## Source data
--- START ---

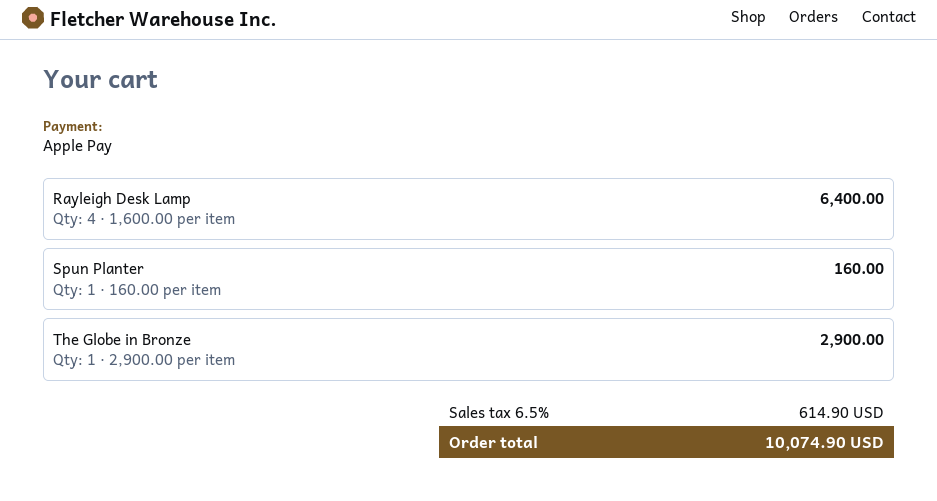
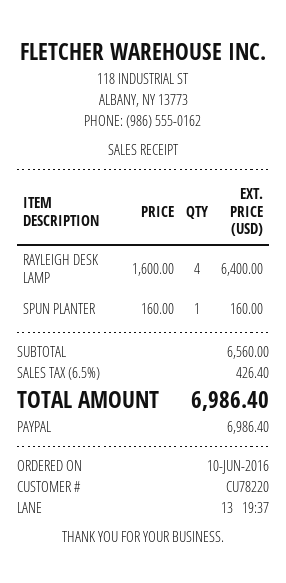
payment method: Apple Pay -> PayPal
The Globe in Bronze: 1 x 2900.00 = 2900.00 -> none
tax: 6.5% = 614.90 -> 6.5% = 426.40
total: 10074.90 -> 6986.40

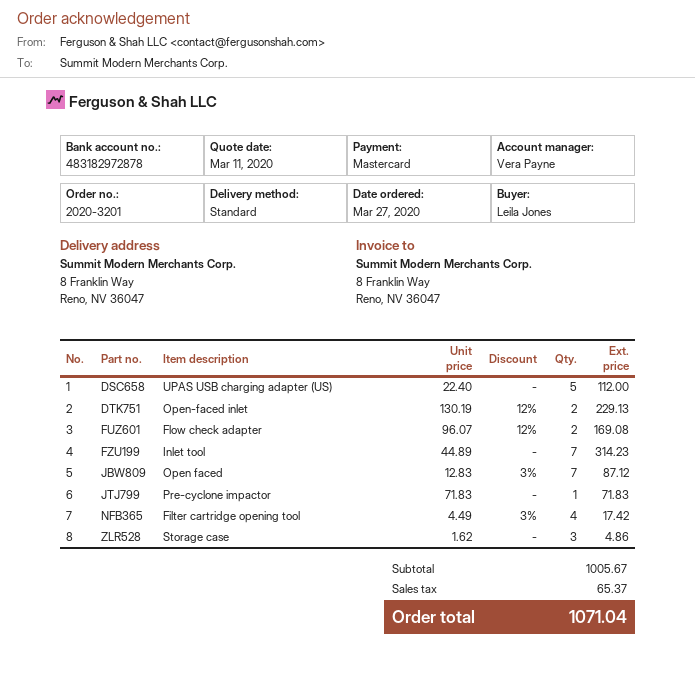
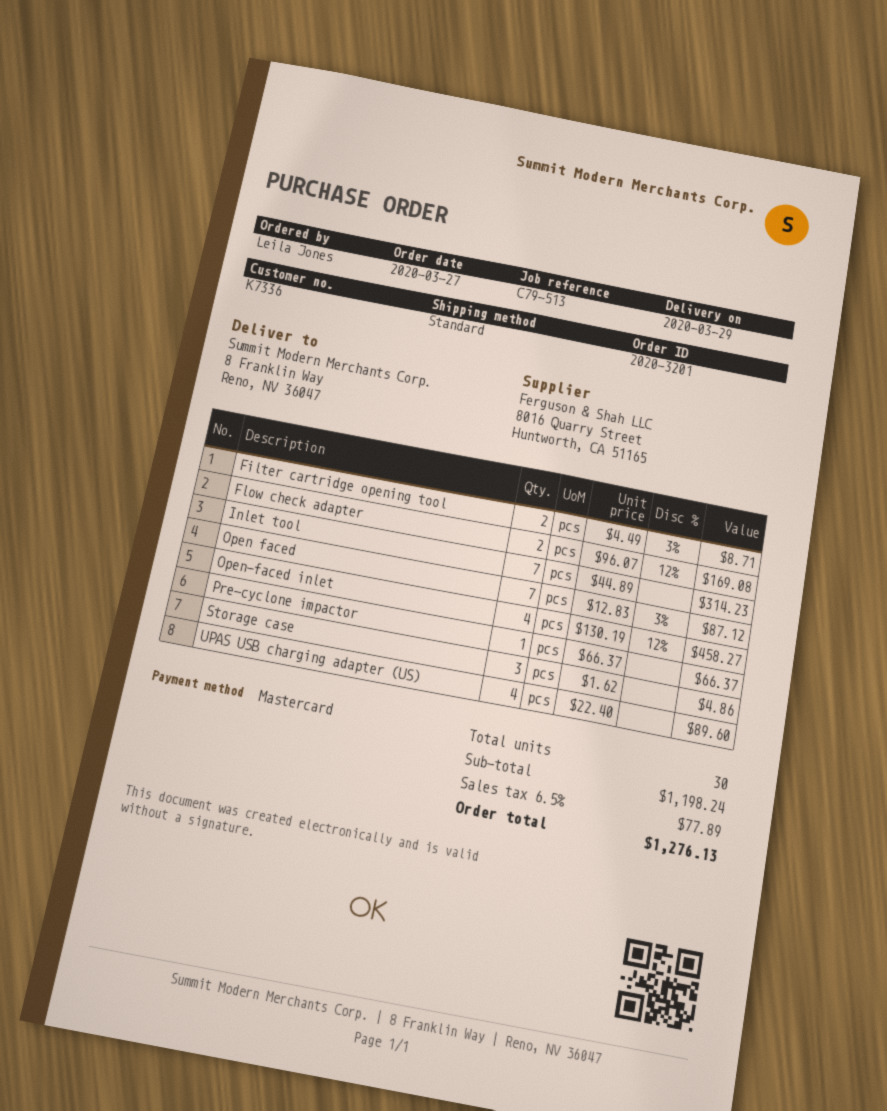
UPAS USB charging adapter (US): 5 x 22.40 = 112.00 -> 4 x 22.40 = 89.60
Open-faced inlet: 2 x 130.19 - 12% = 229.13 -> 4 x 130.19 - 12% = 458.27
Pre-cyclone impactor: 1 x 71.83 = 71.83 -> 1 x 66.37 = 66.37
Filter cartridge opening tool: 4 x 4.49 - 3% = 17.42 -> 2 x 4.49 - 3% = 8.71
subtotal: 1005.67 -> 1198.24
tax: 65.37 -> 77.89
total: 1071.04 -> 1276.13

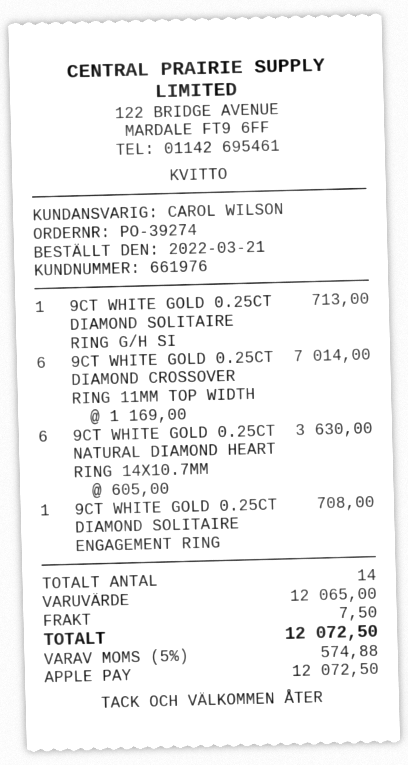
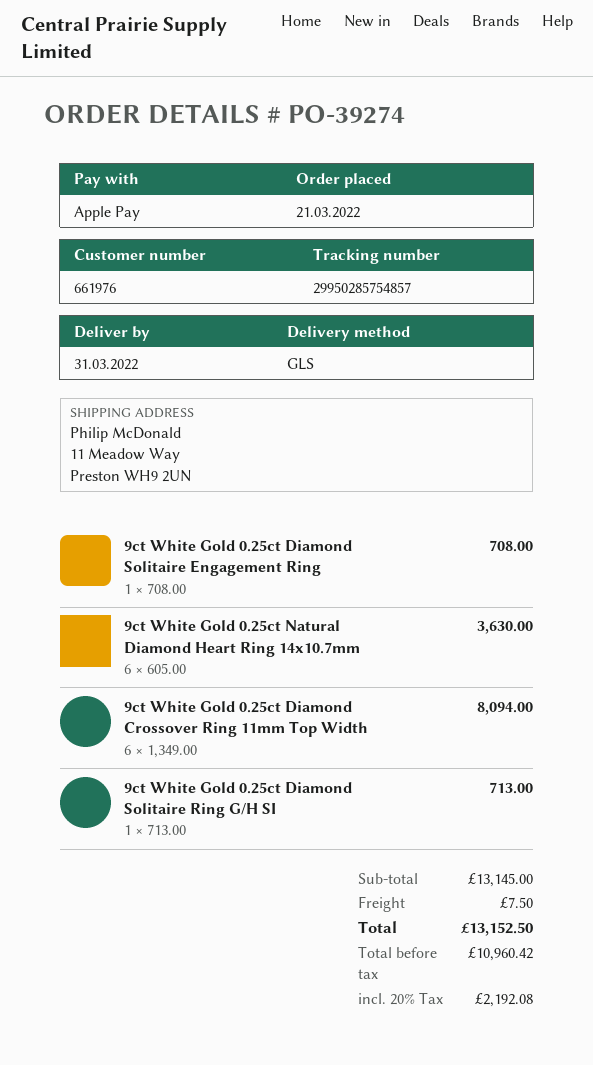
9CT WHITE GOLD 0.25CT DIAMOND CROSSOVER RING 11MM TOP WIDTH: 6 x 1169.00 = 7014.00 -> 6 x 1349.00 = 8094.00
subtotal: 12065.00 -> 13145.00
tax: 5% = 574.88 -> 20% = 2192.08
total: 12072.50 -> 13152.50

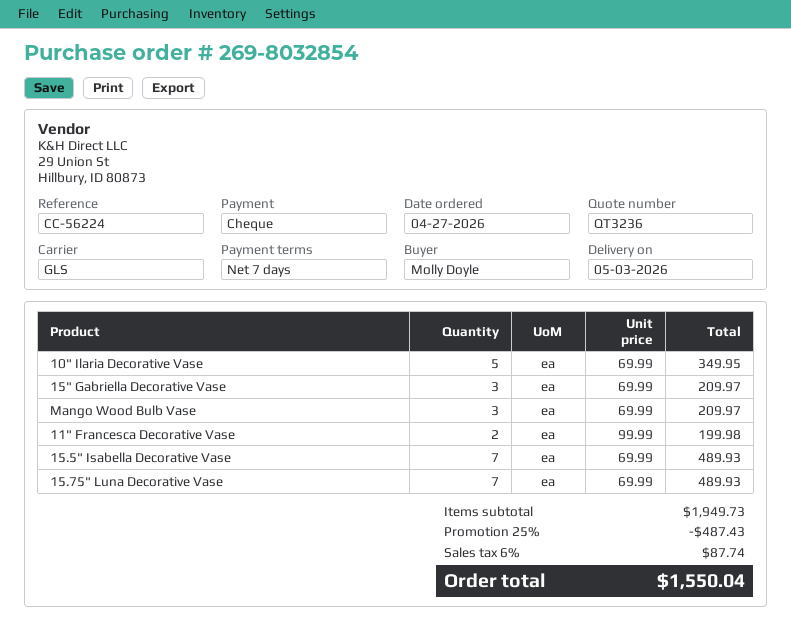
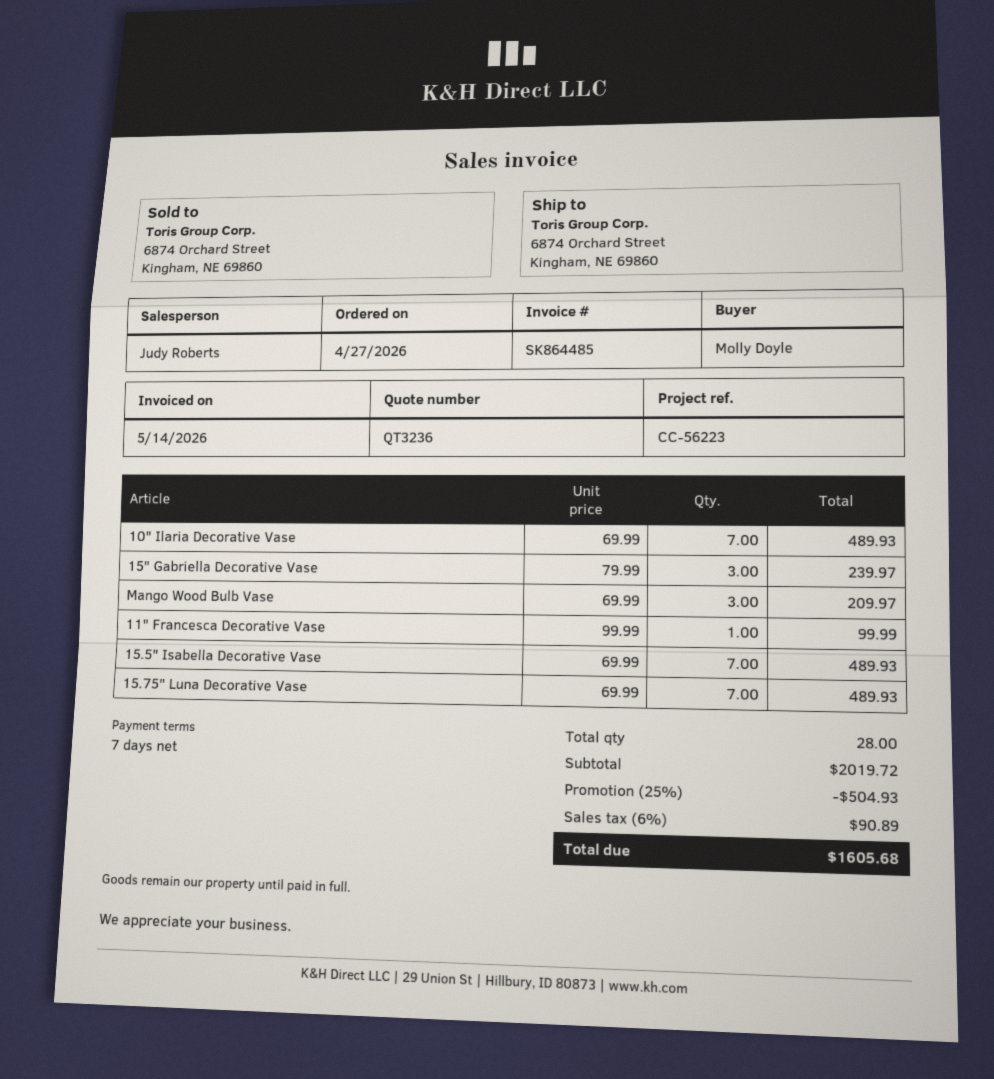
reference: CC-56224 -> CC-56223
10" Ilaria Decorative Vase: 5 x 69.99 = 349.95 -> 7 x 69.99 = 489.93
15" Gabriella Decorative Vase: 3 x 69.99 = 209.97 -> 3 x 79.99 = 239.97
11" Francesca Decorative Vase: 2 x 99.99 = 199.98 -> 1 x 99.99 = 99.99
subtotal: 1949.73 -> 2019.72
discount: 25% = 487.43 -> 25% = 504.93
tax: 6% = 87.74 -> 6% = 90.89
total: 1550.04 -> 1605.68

--- END ---

## What you should do
Within the entries, find all lines holding "Vase" and copy each one.

## Task answer
10" Ilaria Decorative Vase: 5 x 69.99 = 349.95 -> 7 x 69.99 = 489.93
15" Gabriella Decorative Vase: 3 x 69.99 = 209.97 -> 3 x 79.99 = 239.97
11" Francesca Decorative Vase: 2 x 99.99 = 199.98 -> 1 x 99.99 = 99.99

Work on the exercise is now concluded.